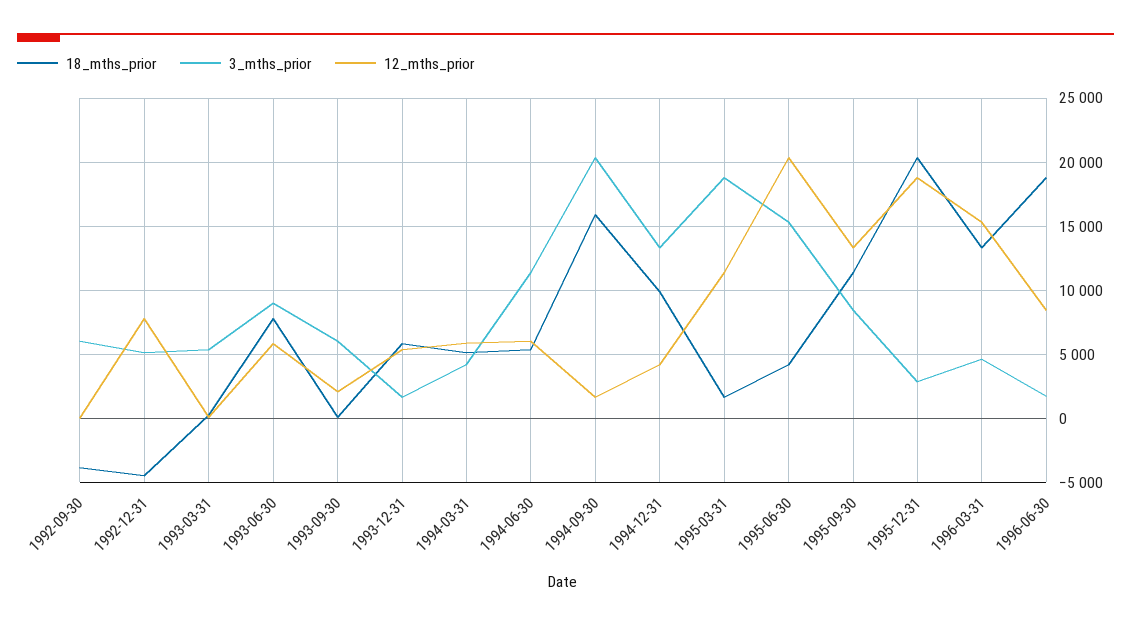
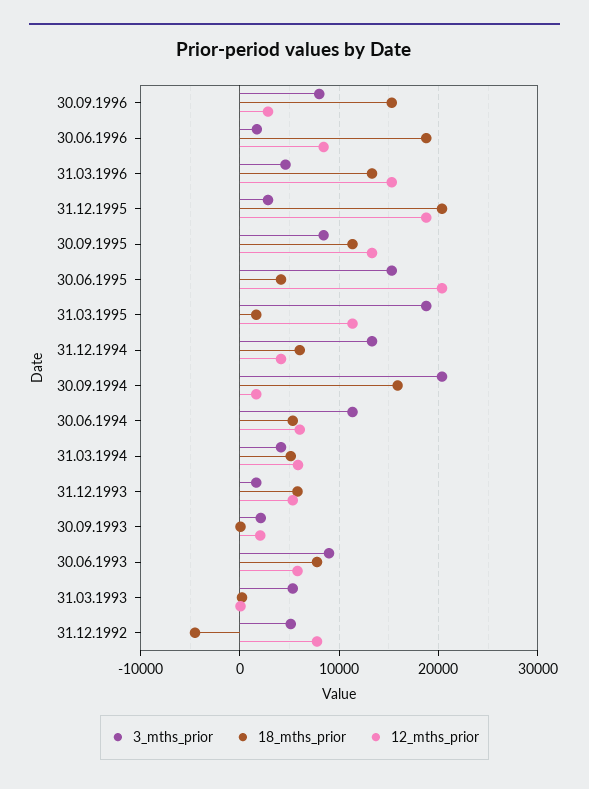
18_mths_prior, 1992-09-30: -4000 -> none
3_mths_prior, 1992-09-30: 6000 -> none
12_mths_prior, 1992-09-30: 0 -> none
3_mths_prior, 1993-09-30: 6000 -> 2000
18_mths_prior, 1994-12-31: 10000 -> 6000
3_mths_prior, 30.09.1996: none -> 8000
18_mths_prior, 30.09.1996: none -> 15000
12_mths_prior, 30.09.1996: none -> 3000

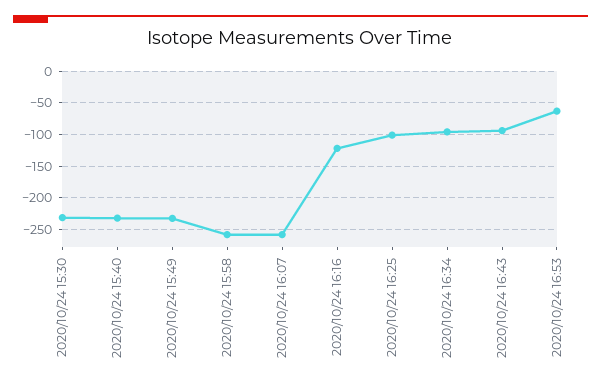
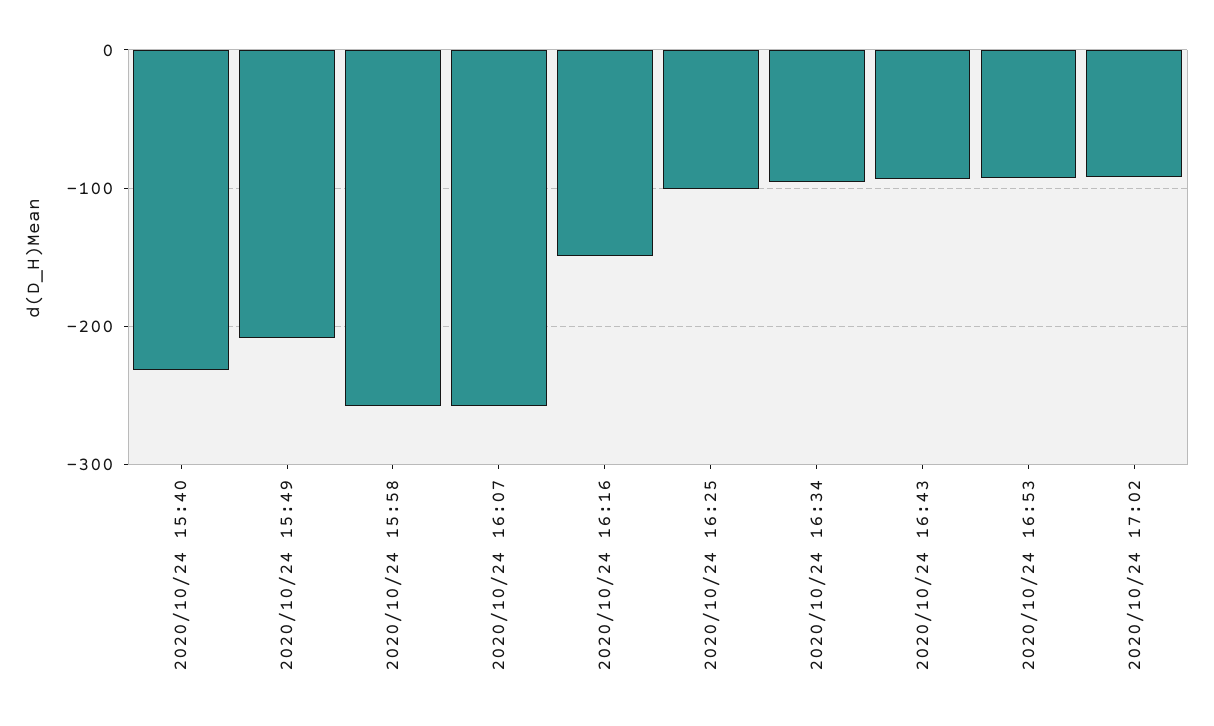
2020/10/24 15:30: -230 -> none
2020/10/24 15:49: -230 -> -210
2020/10/24 16:16: -120 -> -150
2020/10/24 16:53: -60 -> -90
2020/10/24 17:02: none -> -90

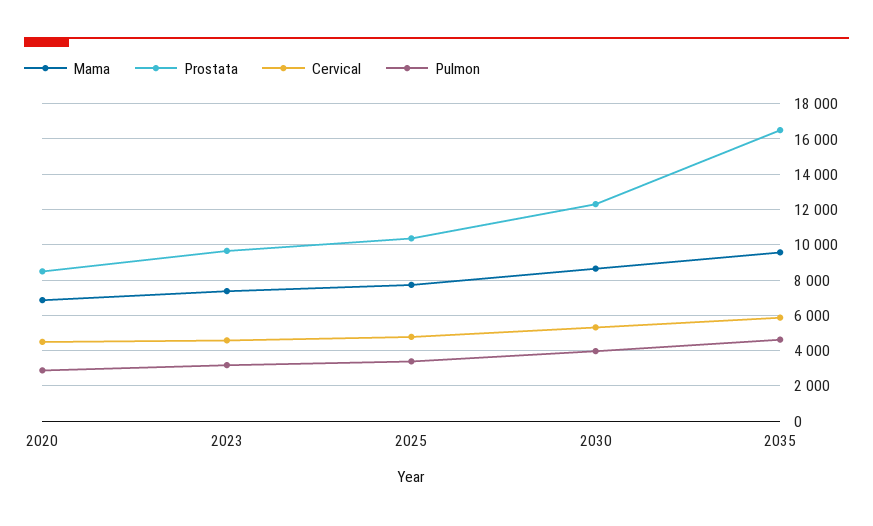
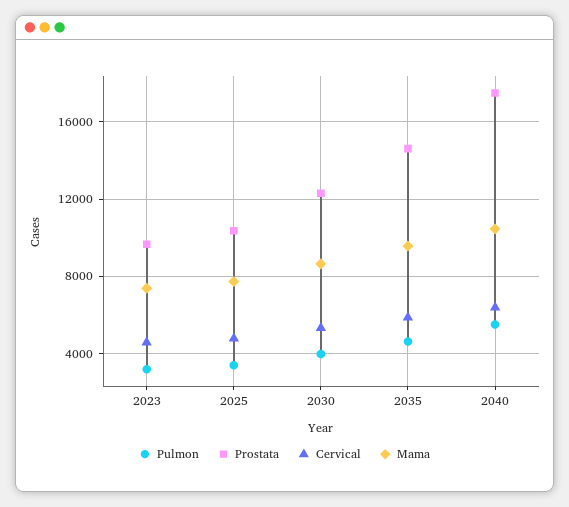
Mama, 2020: 7000 -> none
Prostata, 2020: 8500 -> none
Cervical, 2020: 4500 -> none
Pulmon, 2020: 3000 -> none
Prostata, 2035: 16500 -> 14500
Pulmon, 2040: none -> 5500
Prostata, 2040: none -> 17500
Cervical, 2040: none -> 6500
Mama, 2040: none -> 10500

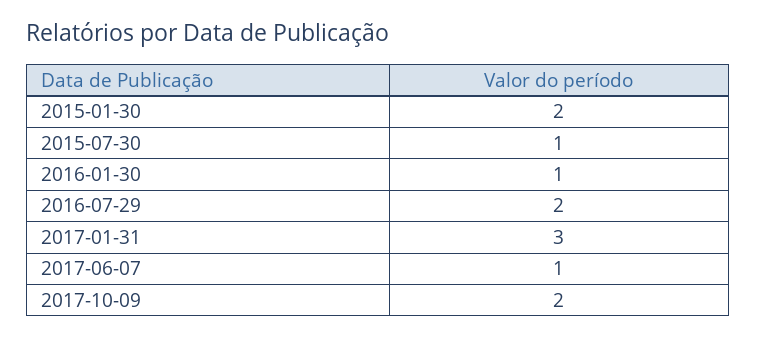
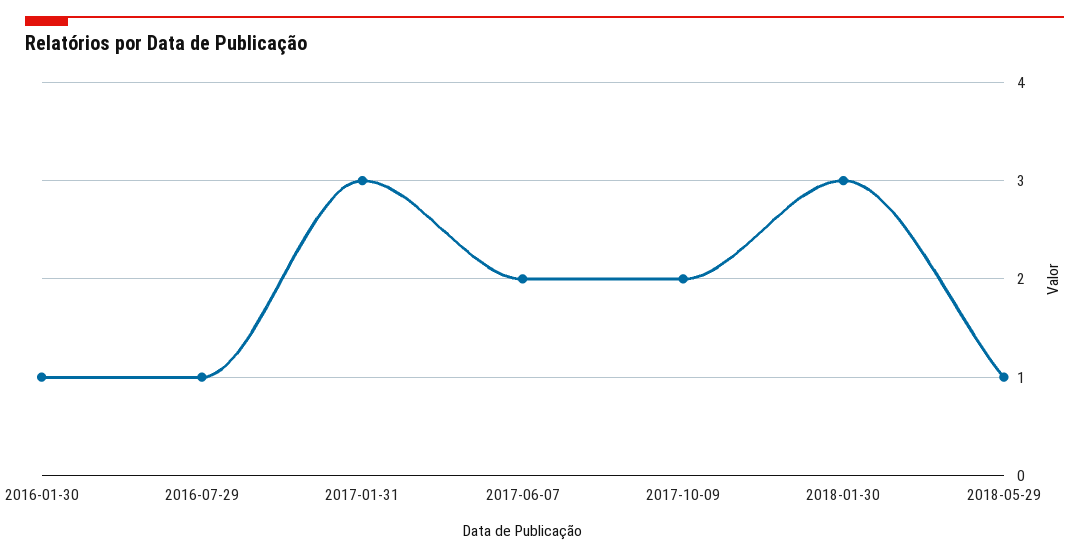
2015-01-30: 2 -> none
2015-07-30: 1 -> none
2016-07-29: 2 -> 1
2017-06-07: 1 -> 2
2018-01-30: none -> 3
2018-05-29: none -> 1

□ □ □ □ □

Prompt: Restate the listing word for word. Pictures do not belong in the copy.

The completed task:
18_mths_prior, 1992-09-30: -4000 -> none
3_mths_prior, 1992-09-30: 6000 -> none
12_mths_prior, 1992-09-30: 0 -> none
3_mths_prior, 1993-09-30: 6000 -> 2000
18_mths_prior, 1994-12-31: 10000 -> 6000
3_mths_prior, 30.09.1996: none -> 8000
18_mths_prior, 30.09.1996: none -> 15000
12_mths_prior, 30.09.1996: none -> 3000

2020/10/24 15:30: -230 -> none
2020/10/24 15:49: -230 -> -210
2020/10/24 16:16: -120 -> -150
2020/10/24 16:53: -60 -> -90
2020/10/24 17:02: none -> -90

Mama, 2020: 7000 -> none
Prostata, 2020: 8500 -> none
Cervical, 2020: 4500 -> none
Pulmon, 2020: 3000 -> none
Prostata, 2035: 16500 -> 14500
Pulmon, 2040: none -> 5500
Prostata, 2040: none -> 17500
Cervical, 2040: none -> 6500
Mama, 2040: none -> 10500

2015-01-30: 2 -> none
2015-07-30: 1 -> none
2016-07-29: 2 -> 1
2017-06-07: 1 -> 2
2018-01-30: none -> 3
2018-05-29: none -> 1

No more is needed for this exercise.